Rates Charged to the Uninsured
Lawmakers rejected a measure that would have required
hospitals and other health care providers to charge
uninsured patients the median rates paid by third party
payers – primarily because of a number of innovative
programs adopted by New Hampshire hospitals that help
patients with the cost of their health care. These include
the New Hampshire Medication Bridge Program, the New
Hampshire Health Access Network, and currently under
development, a hospital discount program that will provide
discounts of 15% or more for patients without coverage. Most
of NH’s hospitals provide 100% discounts to patients at or
below 200% of the federal poverty level, and several provide
a 100% discount for people with incomes up to 300% of the
poverty threshold.
Certificate of Need
Legislators killed a bill designed to circumvent the
Certificate of Need (CON) process by prohibiting the Health
Services Planning & Review Board from permitting a hospital
to offer elective angioplasty. The Legislature’s rejection
of this proposal demonstrates its commitment to maintain the
integrity of the CON program and process.
Medical Liability Reform
Legislators passed much needed medical liability reform
legislation creating pretrial screening panels to encourage
quicker settlements thereby lowering legal costs. The law
provides that such panels be mandatory; that an appropriate
standard of proof be met by plaintiffs; and that unanimous
panel findings be admissible at trial.
Small Group Health Insurance Reform
Legislators remedied the effects of earlier legislation
(SB 110) that discriminated against small employers. This
reform stripped away workers’ health status and geography
from insurers’ rate setting calculations. The law also
places restrictions on rate increases, so that the highest
premium an insurer can charge cannot be more than 3.5 times
higher than the lowest premium. It established a high-risk
reinsurance pool to spread the cost for insuring individuals
with catastrophic health conditions.
NH Health Care Quality Assurance Commission
The Legislature created the New Hampshire Health Care
Quality Assurance Commission to enable health care providers
to share information about adverse outcomes and prevention
strategies – an important step in reducing medical errors
and improving the quality of healthcare. The Commission is
responsible for the collection, analysis and dissemination
of quality assurance information statewide.
Prompt Pay
The passage of Prompt Pay legislation is helping to
ensure that insurers pay claims in a timely manner.

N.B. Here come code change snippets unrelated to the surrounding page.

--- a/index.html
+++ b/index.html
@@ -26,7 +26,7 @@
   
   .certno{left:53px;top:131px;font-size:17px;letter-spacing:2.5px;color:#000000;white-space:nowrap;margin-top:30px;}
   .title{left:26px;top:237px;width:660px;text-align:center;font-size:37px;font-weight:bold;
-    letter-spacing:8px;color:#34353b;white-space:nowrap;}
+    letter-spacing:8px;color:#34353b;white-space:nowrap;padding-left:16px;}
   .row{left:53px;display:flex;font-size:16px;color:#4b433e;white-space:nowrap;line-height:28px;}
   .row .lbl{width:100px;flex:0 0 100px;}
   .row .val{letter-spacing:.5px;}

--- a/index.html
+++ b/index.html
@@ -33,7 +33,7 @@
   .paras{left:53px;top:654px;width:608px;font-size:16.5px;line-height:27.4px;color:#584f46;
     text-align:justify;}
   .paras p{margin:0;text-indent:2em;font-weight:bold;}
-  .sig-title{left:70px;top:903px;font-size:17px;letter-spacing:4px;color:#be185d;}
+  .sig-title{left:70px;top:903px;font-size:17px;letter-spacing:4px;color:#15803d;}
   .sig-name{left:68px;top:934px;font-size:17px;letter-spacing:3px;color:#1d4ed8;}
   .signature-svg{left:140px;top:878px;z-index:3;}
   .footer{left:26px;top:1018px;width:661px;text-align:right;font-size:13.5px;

Legislators addressed loopholes in state laws that allowed
insurers to delay payments to providers with no
accountability for the money owed. Insurers must act on
denied and pended claims within specific timeframes. And the
law remedies the burden placed on providers to decipher each
insurer’s interpretation of a “clean claim”. Finally,
automatic interest must be paid on overdue claims.
Medicaid Funding
Hospitals defeated persistent attempts to slash Medicaid
hospital payments. Faced with $38 million in proposed
reductions hospital payments, legislators restored funding
for Catastrophic Payments ($5 million), Indirect Medical
Education ($6 million), and Direct Medical Education ($1.7
million) and Outpatient Hospital Payments ($13 million).

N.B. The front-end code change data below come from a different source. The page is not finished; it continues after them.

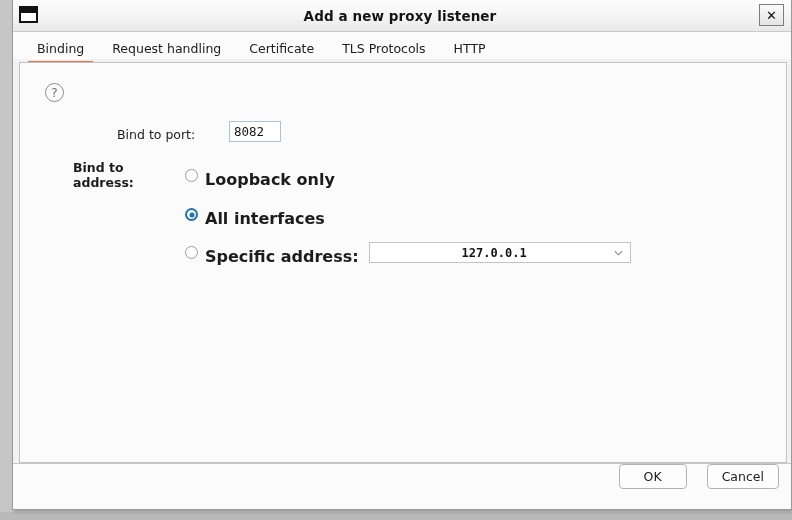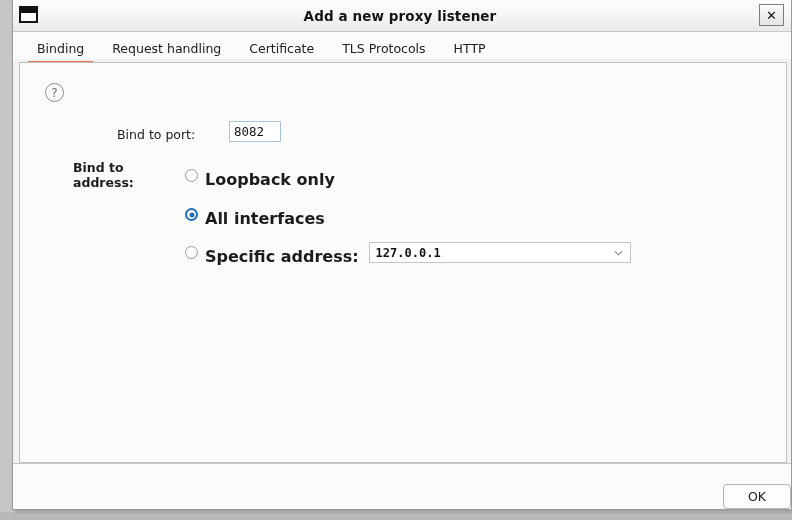--- a/index.html
+++ b/index.html
@@ -274,6 +274,7 @@
     padding: 0 6px;
     cursor: pointer;
     position: relative;
+    text-align: center;
   }
   .select-value {
     flex: 1;

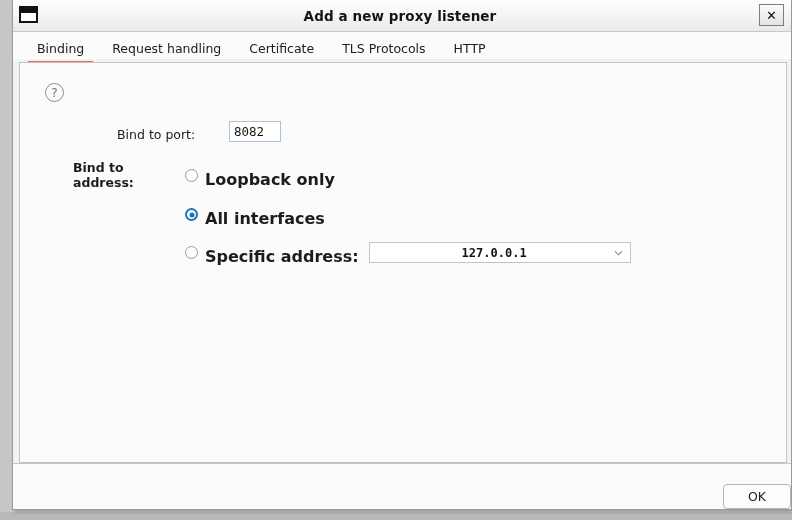--- a/index.html
+++ b/index.html
@@ -296,8 +296,9 @@
     background: #fbfbfb;
     border-top: 1px solid #c7c7c7;
     display: flex;
-    align-items: flex-end;
+    align-items: flex-start;
     justify-content: flex-end;
+    padding-right: 12px;
     gap: 20px;
     box-sizing: border-box;
   }

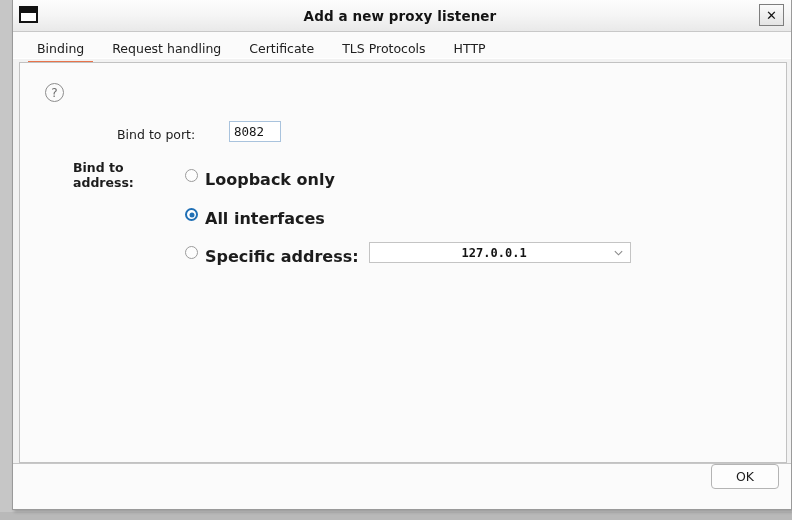--- a/index.html
+++ b/index.html
@@ -390,6 +390,7 @@
 
   <div class="footer">
     <button class="btn">OK</button>
+    <button class="btn">Cancel</button>
   </div>
 
 </div>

However, lawmakers cut outpatient hospital payments by $13
million over 2 years, but spared critical access hospitals
from the outpatient payment cuts.
Efforts to cap outpatient payments were defeated, which would have allowed the DHHS Commissioner to reduce rates if expenditures in any quarter exceeded 25% of the annual outpatient appropriation. Instead, legislators limited the Commissioner’s ability to reduce rates by subjecting such changes to the scrutiny and approval of the Legislature and approval.